Allah, kalbe bakar

A -
A +

Hasan Sezai Efendi, Edirne toprağını nurlandıran bir veli. Nur yüzlü ve sevimliydi. Edirne'de 53 sene müddetle oranın halkına ilim ve feyz saçtı. Zahire değil, kalbin temizliğine önem verirdi. Bir gün bir genç nasihat istedi ondan. -Evlat! buyurdu ona. Bu gün insanlar, yalnız zahirlerini süslüyorlar. Sen öyle yapma. Cenab-ı Hak kullarının mal ve mevkilerine değil, kalplerine bakar. Hasan Sezai hazretleri günahtan çok korkardı. Bir gün derste sordular: -İslamiyette en kıymetli şey nedir? -Takvadır buyurdu. Ve izah etti: -Takva, Allah'tan korkup günah işlememektir. Mümin, ilaç gibidir Bir gün de, -Mü'min nasıl olmalı? diye sordular Cevap mükemmeldi. -Mü'min, ekmek ve su gibidir. Her insanın ihtiyacı vardır ona. Yahut yumuşak bir halıya benzer. Üzerinde yürüyenler hiç incinmezler. Hasan Sezai hazretlerine, -Bu nefis nasıl bir şeydir? diye sordular bir gün de. Şöyle buyurdu: -Nefis, insanın en büyük düşmanıdır. İbadetten kaçar. Günahlara yanaşır. Haramlar gıdasıdır onun. Bu defa, -Peki, onun şerrinden nasıl kurtuluruz? diye sordular -İslama uymakla buyurdu. Ve ekledi: -İslama uymak, onu yola getirmek için tek çıkar yoldur. Peki, öyle olsun Anlatılır ki, bir grup genç, sepetlerini yiyecek ve içki ile doldurup, kıra gitmek için yola koyuldular.

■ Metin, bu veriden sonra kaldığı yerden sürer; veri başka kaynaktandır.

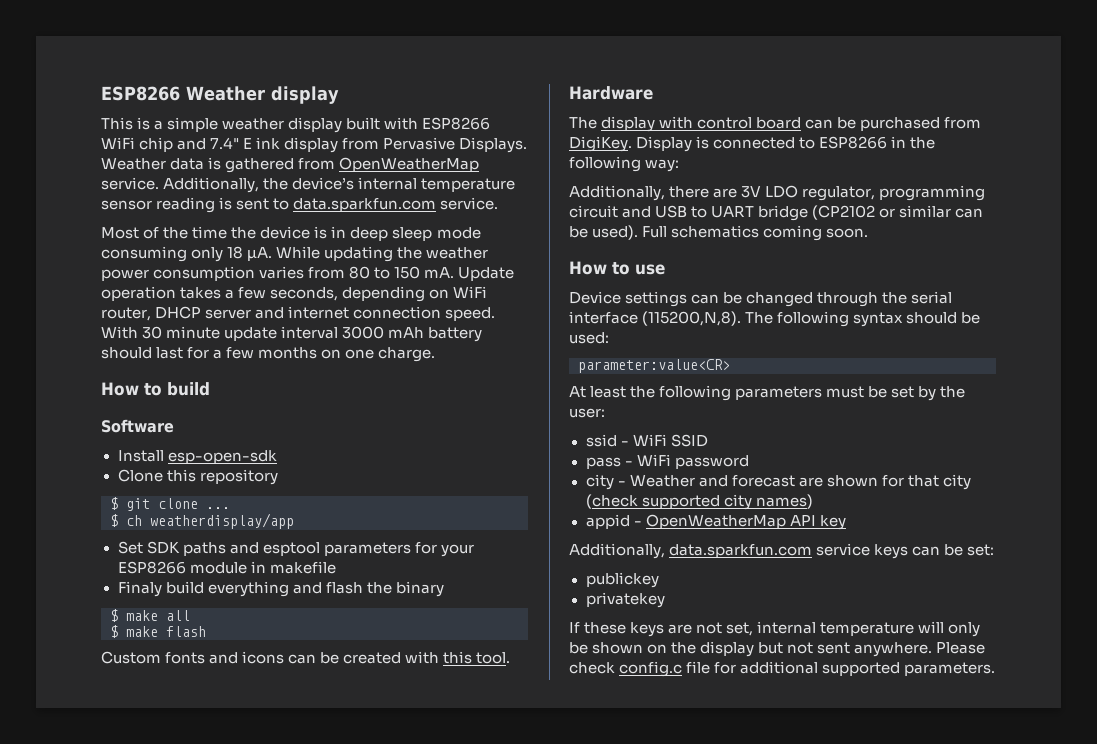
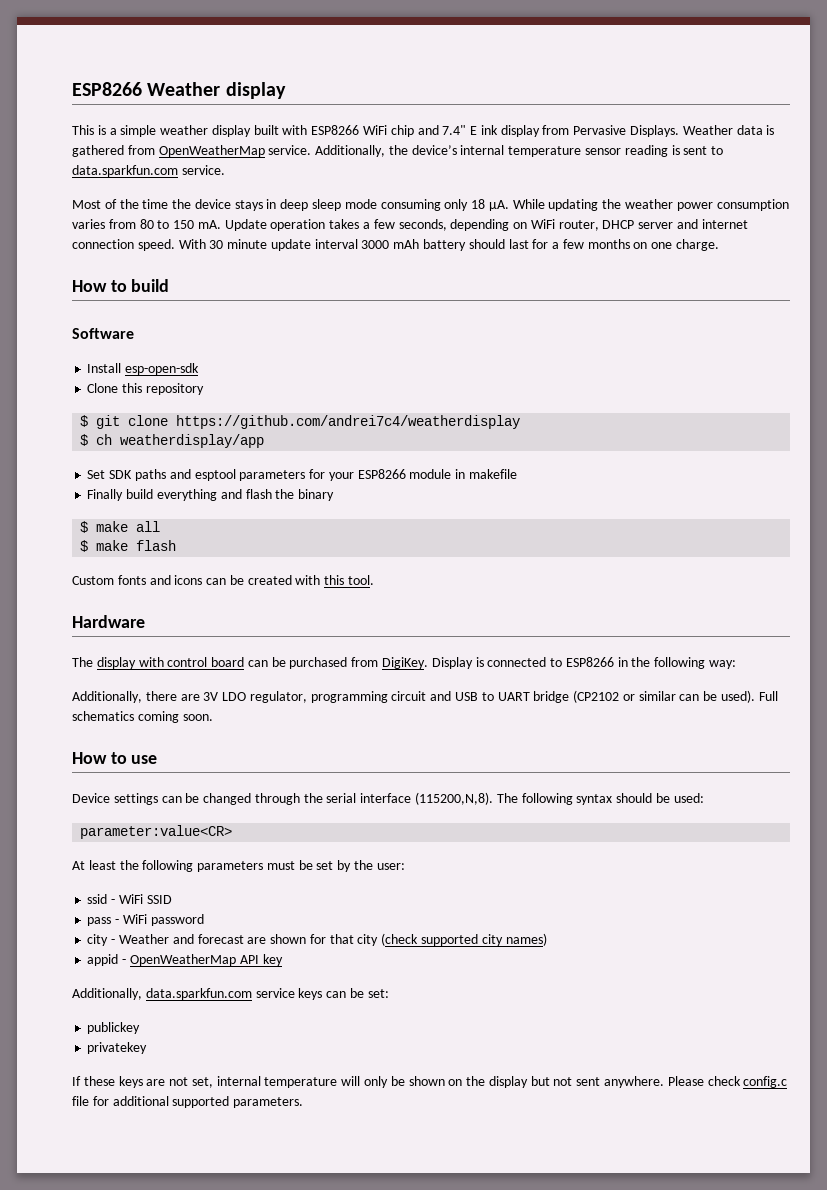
- Most of the time the device is in deep sleep mode consuming only 18 µA.
+ Most of the time the device stays in deep sleep mode consuming only 18 µA.
- $ git clone ...
+ $ git clone https://github.com/andrei7c4/weatherdisplay
- Finaly build everything and flash the binary
+ Finally build everything and flash the binary

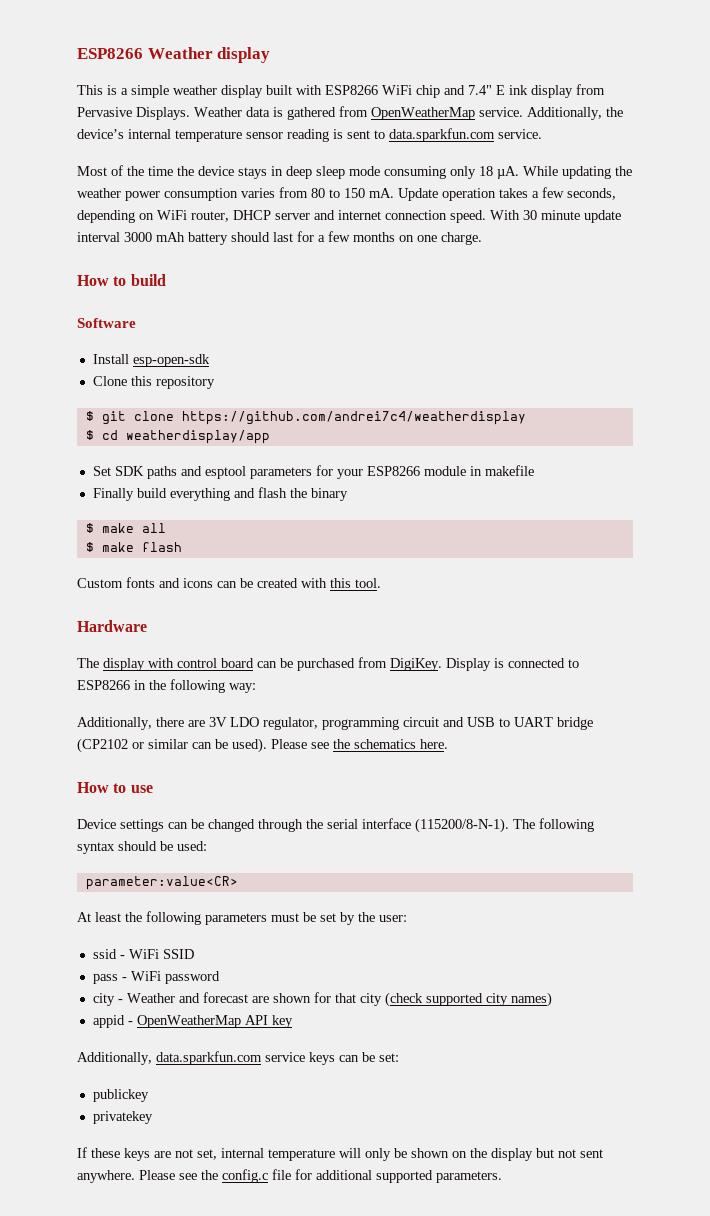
- $ ch weatherdisplay/app
+ $ cd weatherdisplay/app
- Full schematics coming soon.
+ Please see the schematics here.
- Device settings can be changed through the serial interface (115200,N,8).
+ Device settings can be changed through the serial interface (115200/8-N-1).
- Please check config.c file for additional supported parameters.
+ Please see the config.c file for additional supported parameters.

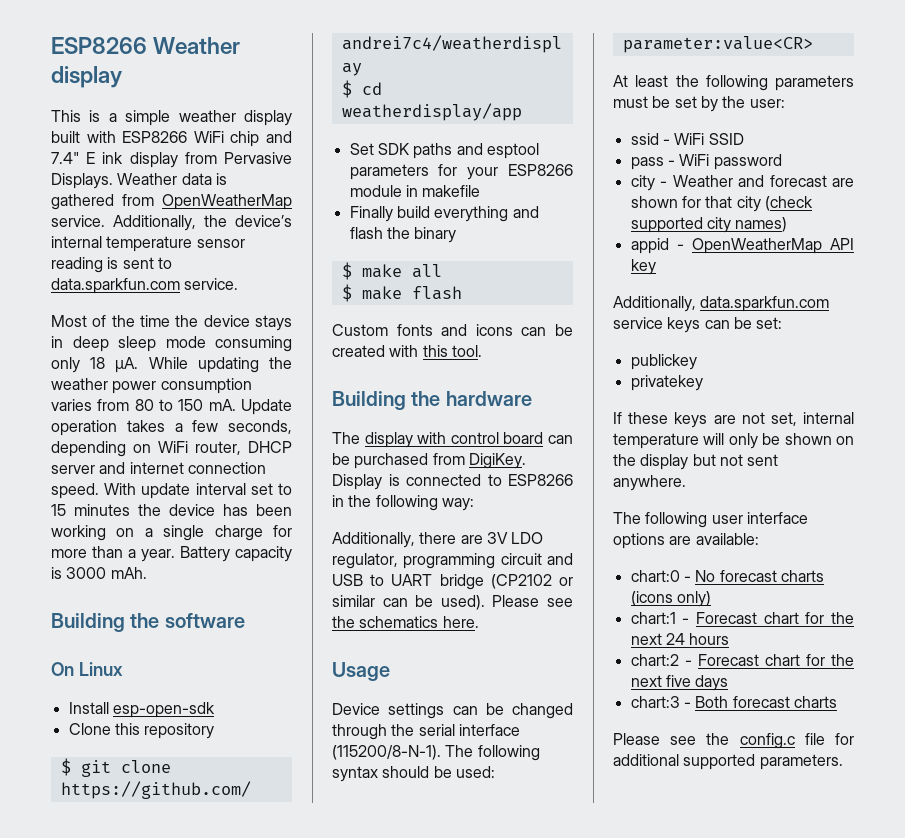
- With 30 minute update interval 3000 mAh battery should last for a few months on one charge.
- How to build
- Software
+ With update interval set to 15 minutes the device has been working on a single charge for more than a year. Battery capacity is 3000 mAh.
+ Building the software
+ On Linux
- Hardware
+ Building the hardware
- How to use
+ Usage
- If these keys are not set, internal temperature will only be shown on the display but not sent anywhere. Please see the config.c file for additional supported parameters.
+ If these keys are not set, internal temperature will only be shown on the display but not sent anywhere.
+ The following user interface options are available:
+ chart:0 - No forecast charts (icons only)
+ chart:1 - Forecast chart for the next 24 hours
+ chart:2 - Forecast chart for the next five days
+ chart:3 - Both forecast charts
+ Please see the config.c file for additional supported parameters.

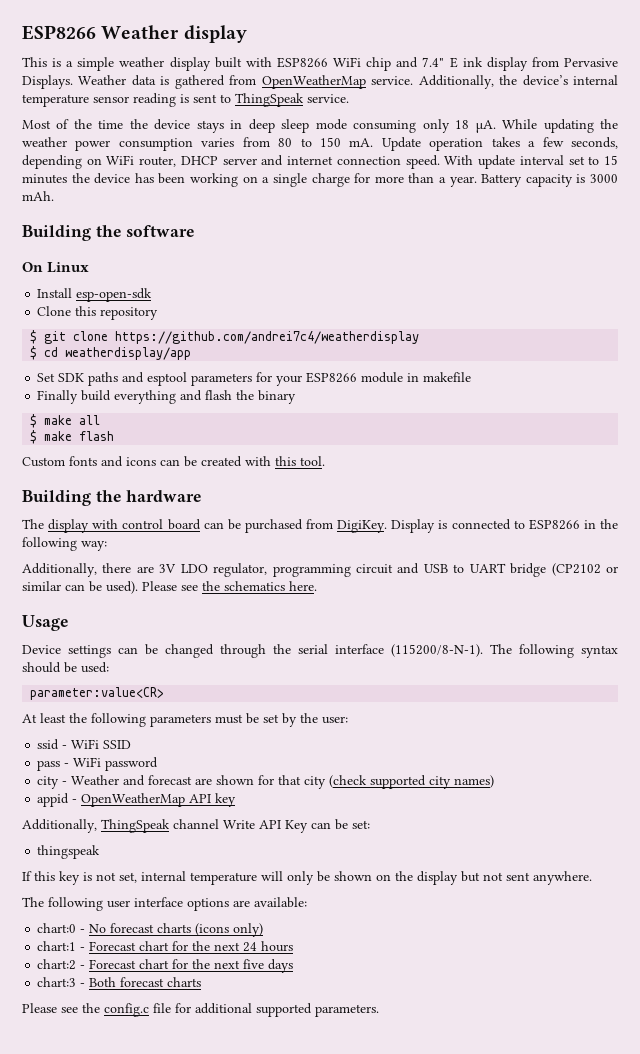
- Additionally, the device’s internal temperature sensor reading is sent to data.sparkfun.com service.
+ Additionally, the device’s internal temperature sensor reading is sent to ThingSpeak service.
- Additionally, data.sparkfun.com service keys can be set:
+ Additionally, ThingSpeak channel Write API Key can be set:
- publickey
- privatekey
+ thingspeak
- If these keys are not set, internal temperature will only be shown on the display but not sent anywhere.
+ If this key is not set, internal temperature will only be shown on the display but not sent anywhere.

Ancak Hasan Sezai Efendi, dergahın önünden geçerken gördü onları. Ve sordu: -Evlatlar, nereye böyle? -Kıra gidiyoruz Efendi baba. -Şişelerinizde ne var? -Şerbet. Büyük velinin yüzüne manalı bir tebessüm oturdu. -Peki, öyle olsun! buyurdu. Gençler yola devam ettiler. Biraz uzaklaşınca, muzipçe gülüştüler ve, -Nasıl da aldattık ihtiyarı dediler. Ama kıra varıp da şişeleri açınca donup kaldılar. Şişelerde gerçekten de şerbet vardı. Hatalarını anlayıp, koştular Hasan Sezai dergahına. O zatın huzurunda tövbe edip, talebesi olmakla şereflendiler.